The Eagles need to close the gap on the competition’s stronger sides, and that’s not going to happen overnight. But smart clubs understand that rebuilds require more than just young talent — they require the wisdom and steadiness that only experience provides. Holding onto that experience, even through injury setbacks, is how you accelerate the process.
A Word on the Knee
It’d be naïve to completely ignore the medical reality here. A knee injury earlier in the season is a serious thing, and the road back through a full AFL preseason is no Sunday morning jog along the Swan River. The medical and conditioning staff over at the Eagles will have done their due diligence, and presumably they’ve been given reason to believe the knee can hold up.
Still, it’ll be worth watching closely as the preseason progresses. You’d want to see him building his loads sensibly, not trying to prove too much too soon. The last thing West Coast needs is to have him break down again in Round 3 because someone got overexcited in a practice match at Mineral Resources Park. Manage him properly, use him smartly, and he’ll pay dividends over a full season.
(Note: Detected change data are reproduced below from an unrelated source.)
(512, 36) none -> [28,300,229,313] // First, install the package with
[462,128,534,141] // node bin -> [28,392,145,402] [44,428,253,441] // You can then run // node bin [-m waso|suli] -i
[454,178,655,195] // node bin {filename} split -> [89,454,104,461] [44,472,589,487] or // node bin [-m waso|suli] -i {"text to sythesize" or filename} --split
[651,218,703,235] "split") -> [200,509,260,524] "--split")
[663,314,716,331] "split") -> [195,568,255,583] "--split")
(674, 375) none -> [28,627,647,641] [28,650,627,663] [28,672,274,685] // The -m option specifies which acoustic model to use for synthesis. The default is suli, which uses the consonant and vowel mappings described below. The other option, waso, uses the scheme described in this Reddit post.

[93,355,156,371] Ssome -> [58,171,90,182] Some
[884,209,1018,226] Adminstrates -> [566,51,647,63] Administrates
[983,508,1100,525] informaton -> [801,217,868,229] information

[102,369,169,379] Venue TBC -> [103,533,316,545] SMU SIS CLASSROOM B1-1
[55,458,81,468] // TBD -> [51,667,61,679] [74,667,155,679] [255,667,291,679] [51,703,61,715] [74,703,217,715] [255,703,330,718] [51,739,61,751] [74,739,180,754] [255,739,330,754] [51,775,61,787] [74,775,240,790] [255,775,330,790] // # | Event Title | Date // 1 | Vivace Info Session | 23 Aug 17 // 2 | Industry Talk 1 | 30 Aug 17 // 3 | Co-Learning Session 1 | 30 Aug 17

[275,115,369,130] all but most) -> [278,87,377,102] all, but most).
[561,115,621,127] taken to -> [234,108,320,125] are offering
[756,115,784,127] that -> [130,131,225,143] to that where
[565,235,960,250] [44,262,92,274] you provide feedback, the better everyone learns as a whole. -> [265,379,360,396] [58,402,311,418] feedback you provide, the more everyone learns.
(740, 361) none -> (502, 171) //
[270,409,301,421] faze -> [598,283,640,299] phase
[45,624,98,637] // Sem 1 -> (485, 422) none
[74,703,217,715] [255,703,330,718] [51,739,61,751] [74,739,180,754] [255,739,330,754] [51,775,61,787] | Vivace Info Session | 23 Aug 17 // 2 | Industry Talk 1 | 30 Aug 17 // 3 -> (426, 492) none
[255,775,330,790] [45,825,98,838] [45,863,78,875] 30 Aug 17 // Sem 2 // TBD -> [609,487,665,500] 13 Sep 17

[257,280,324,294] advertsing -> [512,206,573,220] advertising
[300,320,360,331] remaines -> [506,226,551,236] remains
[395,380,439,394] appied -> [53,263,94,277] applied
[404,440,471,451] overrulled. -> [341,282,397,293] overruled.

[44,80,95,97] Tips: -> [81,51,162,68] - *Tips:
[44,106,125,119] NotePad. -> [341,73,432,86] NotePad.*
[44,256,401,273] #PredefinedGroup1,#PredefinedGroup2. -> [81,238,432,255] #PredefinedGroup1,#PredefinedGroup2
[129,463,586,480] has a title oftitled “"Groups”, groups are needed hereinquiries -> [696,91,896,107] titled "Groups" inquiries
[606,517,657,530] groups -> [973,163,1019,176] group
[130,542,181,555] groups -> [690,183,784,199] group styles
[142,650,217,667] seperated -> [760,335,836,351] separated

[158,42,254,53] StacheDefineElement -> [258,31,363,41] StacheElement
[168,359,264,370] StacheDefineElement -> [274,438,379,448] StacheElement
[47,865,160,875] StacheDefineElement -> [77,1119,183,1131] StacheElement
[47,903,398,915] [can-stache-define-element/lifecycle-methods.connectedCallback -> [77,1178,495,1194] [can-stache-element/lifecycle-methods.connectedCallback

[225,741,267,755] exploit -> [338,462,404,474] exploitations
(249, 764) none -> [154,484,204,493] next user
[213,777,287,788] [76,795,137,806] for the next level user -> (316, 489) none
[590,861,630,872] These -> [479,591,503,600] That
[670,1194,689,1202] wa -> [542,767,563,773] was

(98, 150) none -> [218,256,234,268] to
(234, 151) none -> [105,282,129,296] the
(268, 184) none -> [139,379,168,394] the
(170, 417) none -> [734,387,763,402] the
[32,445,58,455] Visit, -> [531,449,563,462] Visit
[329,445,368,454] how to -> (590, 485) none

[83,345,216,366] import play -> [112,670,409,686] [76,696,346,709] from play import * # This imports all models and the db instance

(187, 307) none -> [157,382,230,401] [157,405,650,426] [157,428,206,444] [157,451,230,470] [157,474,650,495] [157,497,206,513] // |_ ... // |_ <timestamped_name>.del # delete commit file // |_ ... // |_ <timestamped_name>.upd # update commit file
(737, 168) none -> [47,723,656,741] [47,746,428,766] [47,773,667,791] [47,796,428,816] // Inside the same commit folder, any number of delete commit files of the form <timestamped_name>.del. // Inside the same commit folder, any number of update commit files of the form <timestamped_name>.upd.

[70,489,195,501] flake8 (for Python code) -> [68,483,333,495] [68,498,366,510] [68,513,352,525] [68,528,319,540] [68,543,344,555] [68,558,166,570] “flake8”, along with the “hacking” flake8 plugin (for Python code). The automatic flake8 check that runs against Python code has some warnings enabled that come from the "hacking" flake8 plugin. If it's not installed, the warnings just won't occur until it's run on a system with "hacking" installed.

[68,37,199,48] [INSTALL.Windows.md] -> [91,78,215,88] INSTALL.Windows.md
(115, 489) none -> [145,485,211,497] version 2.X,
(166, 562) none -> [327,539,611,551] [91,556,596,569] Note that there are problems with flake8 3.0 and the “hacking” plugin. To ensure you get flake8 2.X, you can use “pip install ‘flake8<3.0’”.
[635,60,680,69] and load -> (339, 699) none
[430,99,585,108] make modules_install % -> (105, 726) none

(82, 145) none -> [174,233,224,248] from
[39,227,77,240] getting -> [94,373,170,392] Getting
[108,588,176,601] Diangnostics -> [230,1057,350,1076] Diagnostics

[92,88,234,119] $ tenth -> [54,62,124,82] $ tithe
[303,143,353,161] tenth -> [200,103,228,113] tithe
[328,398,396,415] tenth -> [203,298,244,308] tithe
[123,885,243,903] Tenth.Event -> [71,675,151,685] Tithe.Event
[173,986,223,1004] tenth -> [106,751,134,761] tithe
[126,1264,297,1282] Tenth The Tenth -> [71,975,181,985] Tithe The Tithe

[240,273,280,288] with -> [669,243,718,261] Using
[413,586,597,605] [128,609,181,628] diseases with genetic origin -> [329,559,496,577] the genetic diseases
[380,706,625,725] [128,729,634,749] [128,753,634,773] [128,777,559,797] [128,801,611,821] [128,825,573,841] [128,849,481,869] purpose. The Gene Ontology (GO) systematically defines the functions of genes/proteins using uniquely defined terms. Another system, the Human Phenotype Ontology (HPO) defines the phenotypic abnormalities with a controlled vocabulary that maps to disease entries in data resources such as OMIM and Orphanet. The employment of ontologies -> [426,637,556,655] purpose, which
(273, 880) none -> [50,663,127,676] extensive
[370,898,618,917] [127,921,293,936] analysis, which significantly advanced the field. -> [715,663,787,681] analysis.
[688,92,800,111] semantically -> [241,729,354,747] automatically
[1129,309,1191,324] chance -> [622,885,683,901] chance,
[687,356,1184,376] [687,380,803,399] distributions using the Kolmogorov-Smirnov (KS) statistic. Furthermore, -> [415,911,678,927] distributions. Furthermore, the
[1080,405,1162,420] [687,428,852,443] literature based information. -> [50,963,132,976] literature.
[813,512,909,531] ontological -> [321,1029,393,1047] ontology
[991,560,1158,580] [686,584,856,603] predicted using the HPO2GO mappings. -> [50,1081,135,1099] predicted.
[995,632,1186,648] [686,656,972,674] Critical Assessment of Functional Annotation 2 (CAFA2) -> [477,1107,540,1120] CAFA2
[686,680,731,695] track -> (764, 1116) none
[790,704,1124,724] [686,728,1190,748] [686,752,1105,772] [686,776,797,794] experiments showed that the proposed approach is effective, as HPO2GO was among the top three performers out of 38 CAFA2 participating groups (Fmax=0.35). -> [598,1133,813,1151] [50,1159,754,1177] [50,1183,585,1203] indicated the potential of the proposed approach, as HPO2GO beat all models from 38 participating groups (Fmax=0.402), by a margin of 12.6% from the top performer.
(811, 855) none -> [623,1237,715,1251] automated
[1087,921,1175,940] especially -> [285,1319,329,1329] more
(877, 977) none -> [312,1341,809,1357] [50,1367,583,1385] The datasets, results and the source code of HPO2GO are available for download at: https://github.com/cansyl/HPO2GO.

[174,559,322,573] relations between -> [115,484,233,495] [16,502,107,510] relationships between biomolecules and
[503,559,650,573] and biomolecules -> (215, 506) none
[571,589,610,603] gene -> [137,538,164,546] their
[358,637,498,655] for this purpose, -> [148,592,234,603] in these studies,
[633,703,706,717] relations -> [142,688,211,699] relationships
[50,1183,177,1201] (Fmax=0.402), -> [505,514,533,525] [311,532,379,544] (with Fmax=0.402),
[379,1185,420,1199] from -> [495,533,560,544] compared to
The Bigger Picture for Eagles Fans
Over here in the west, we’ve learned to take our good news where we can find it. It’s been a tough stretch, and the patience required of an Eagles supporter in recent years has been genuinely tested. But there are real signs of life at this club — a developing list, a coaching group that seems to have a clear plan, and now the continuity of a proven veteran who’s decided the job isn’t done yet.
None of that means premiership contention is just around the corner. Let’s not get carried away. But it does mean the foundation is being laid properly, with the right blend of youth and experience that every successful rebuild eventually requires.
The east coast pundits will file this story somewhere between the weekend’s injury updates and the trade whispers coming out of Tullamarine. That’s fine. We’re used to it. Over here in the west, we know what it means, and we’ll take it with a smile.
The old boy’s staying. And right now, that’s more than enough.